La scienza cognitiva aiuta a svelare il potere dello storytelling

L'arte della narrazione ha origini antiche poiché gli esseri umani ci hanno fatto affidamento per coinvolgere, condividere emozioni e mettere in relazione esperienze personali. Un nuovo studio canadese rileva che indipendentemente dal modo in cui una narrazione viene espressa - attraverso parole, gesti o disegni - il nostro cervello si relaziona meglio ai personaggi, concentrandosi sui pensieri e sui sentimenti del protagonista.

"Raccontiamo storie in conversazione ogni giorno", ha detto il dottor Steven Brown, autore principale dello studio, che gestisce il NeuroArts Lab presso la McMaster University ed è professore associato presso il Dipartimento di Psicologia, Neuroscienze e Comportamento. "Proprio come le storie letterarie, ci impegniamo con i personaggi e siamo programmati per creare storie orientate alle persone."
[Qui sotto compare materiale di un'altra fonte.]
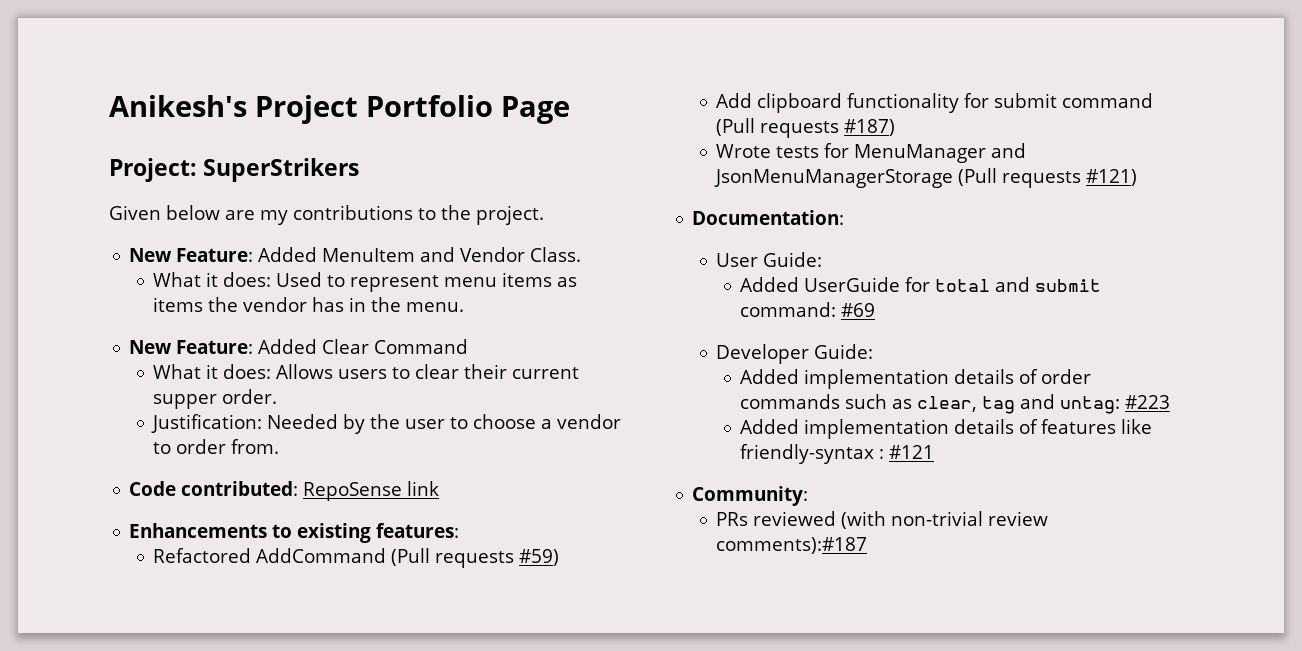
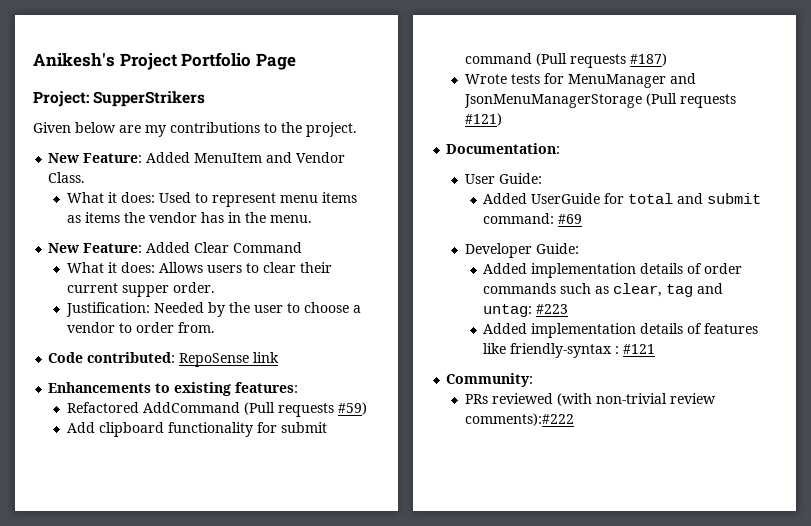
[203,158,360,182] SuperStrikers -> [93,91,206,107] SupperStrikers
[716,537,868,554] comments):#187 -> [464,413,574,426] comments):#222

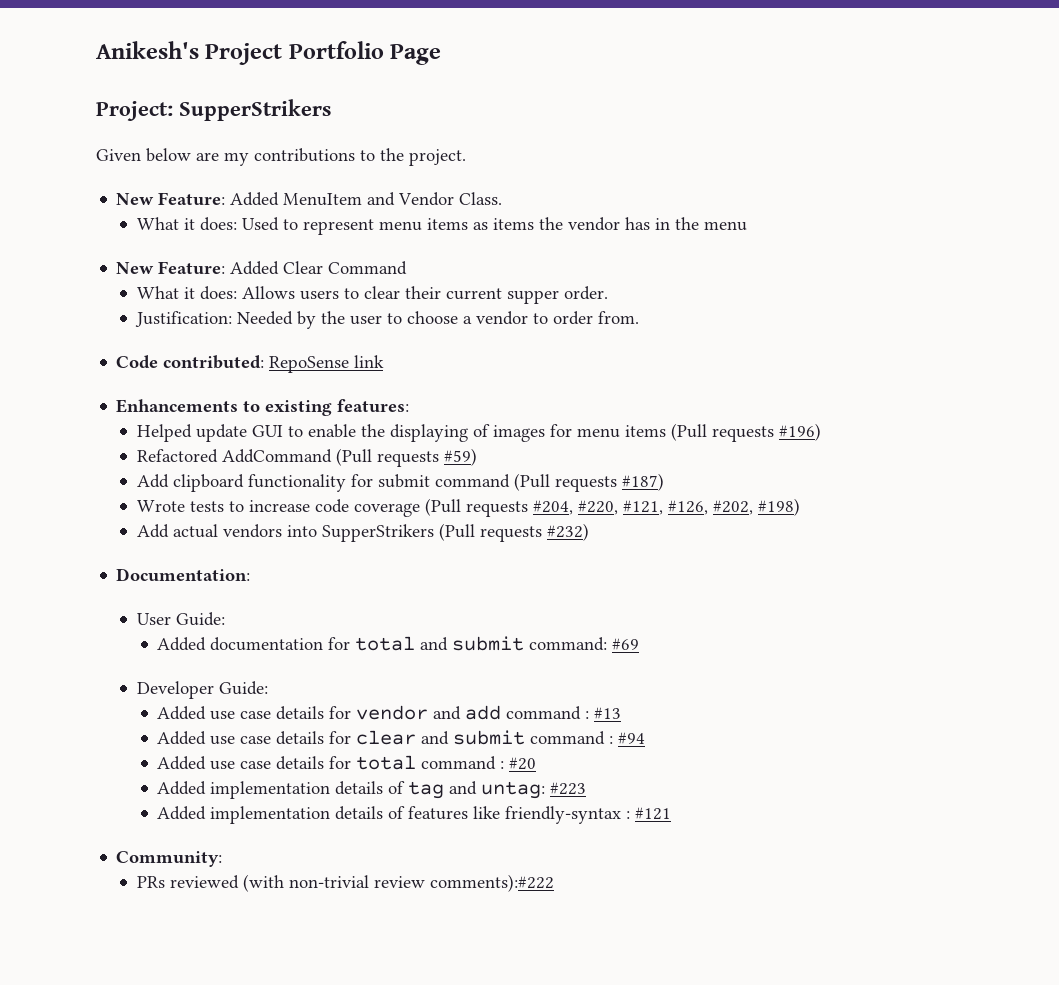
[269,215,312,223] menu. -> [703,221,747,231] menu
(299, 387) none -> [136,423,821,442] // Helped update GUI to enable the displaying of images for menu items (Pull requests #196)
[543,73,696,88] [463,93,736,108] [464,113,502,126] for MenuManager and JsonMenuManagerStorage (Pull requests #121) -> [228,498,800,517] [136,523,589,542] to increase code coverage (Pull requests #204, #220, #121, #126, #202, #198) // Add actual vendors into SupperStrikers (Pull requests #232)
[531,193,601,204] UserGuide -> [210,637,324,651] documentation
[483,263,743,278] [483,283,663,297] // Added implementation details of order commands such as clear, -> [157,705,622,720] [157,730,646,745] [157,755,537,770] [157,781,406,799] // Added use case details for vendor and add command : #13 // Added use case details for clear and submit command : #94 // Added use case details for total command : #20 // Added implementation details of

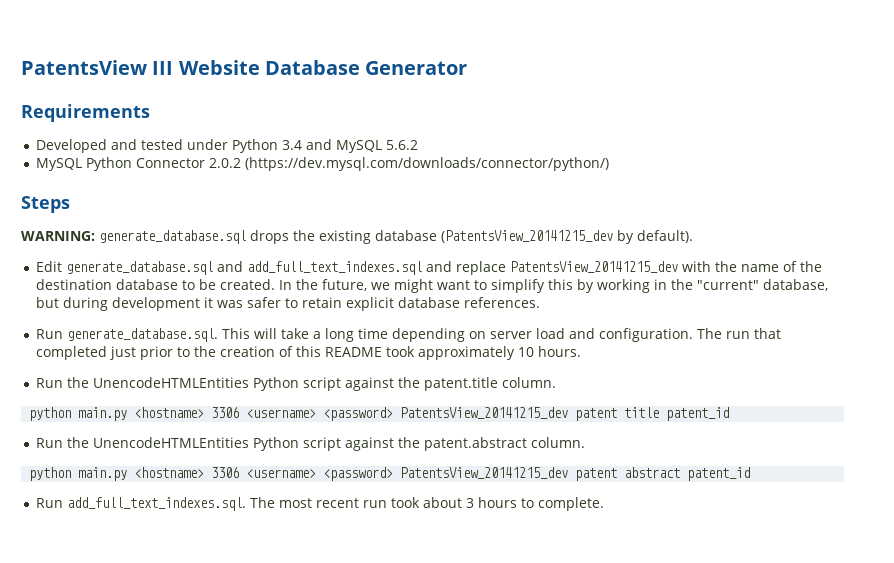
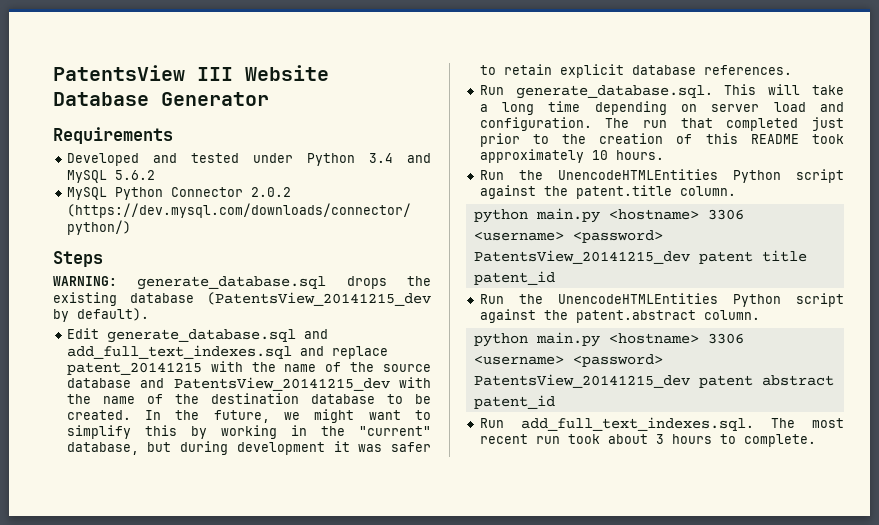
(507, 268) none -> [66,361,431,375] [66,378,165,388] patent_20141215 with the name of the source database and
Lo studio appare nel Journal of Cognitive Neuroscience.

I ricercatori volevano imparare come vengono comunicate le idee narrative utilizzando tre diverse forme di espressione e identificare un cosiddetto hub narrativo all'interno del cervello.

Per fare ciò, gli investigatori hanno scansionato il cervello dei partecipanti utilizzando la fMRI mentre venivano presentati brevi titoli. Ad esempio, le scansioni cerebrali si sono verificate mentre ai partecipanti veniva detto "Il chirurgo trova le forbici all'interno del paziente" o "Il pescatore salva il ragazzo dal lago ghiacciato".

Ai partecipanti è stato quindi chiesto di trasmettere le storie usando parole, gesti o disegni, come si farebbe in un gioco di Pictionary. Le illustrazioni sono state create utilizzando una tavoletta grafica compatibile con la risonanza magnetica che ha permesso ai partecipanti di vedere i loro disegni.

I ricercatori hanno scoperto che, indipendentemente dalla forma di narrazione utilizzata dai partecipanti, le reti cerebrali attivate erano la rete della "teoria della mente", che è influenzata dalle intenzioni, dalle motivazioni, dalle convinzioni, dalle emozioni e dalle azioni del personaggio.

"Aristotele ha proposto 2.300 anni fa che la trama è l'aspetto più importante della narrazione, e quel personaggio è secondario", ha detto Brown.

Le nuove scoperte sembrano essere in contrasto con questa convinzione poiché gli individui si riferiscono a un orientamento più personale.

"I risultati del nostro cervello mostrano che le persone si avvicinano alla narrativa in un modo fortemente centrato sul carattere e psicologico, focalizzato sugli stati mentali del protagonista della storia."

La ricerca successiva metterà a confronto narrazione e recitazione per determinare cosa succede quando raccontiamo storie in terza persona o ritraggiamo personaggi in prima persona.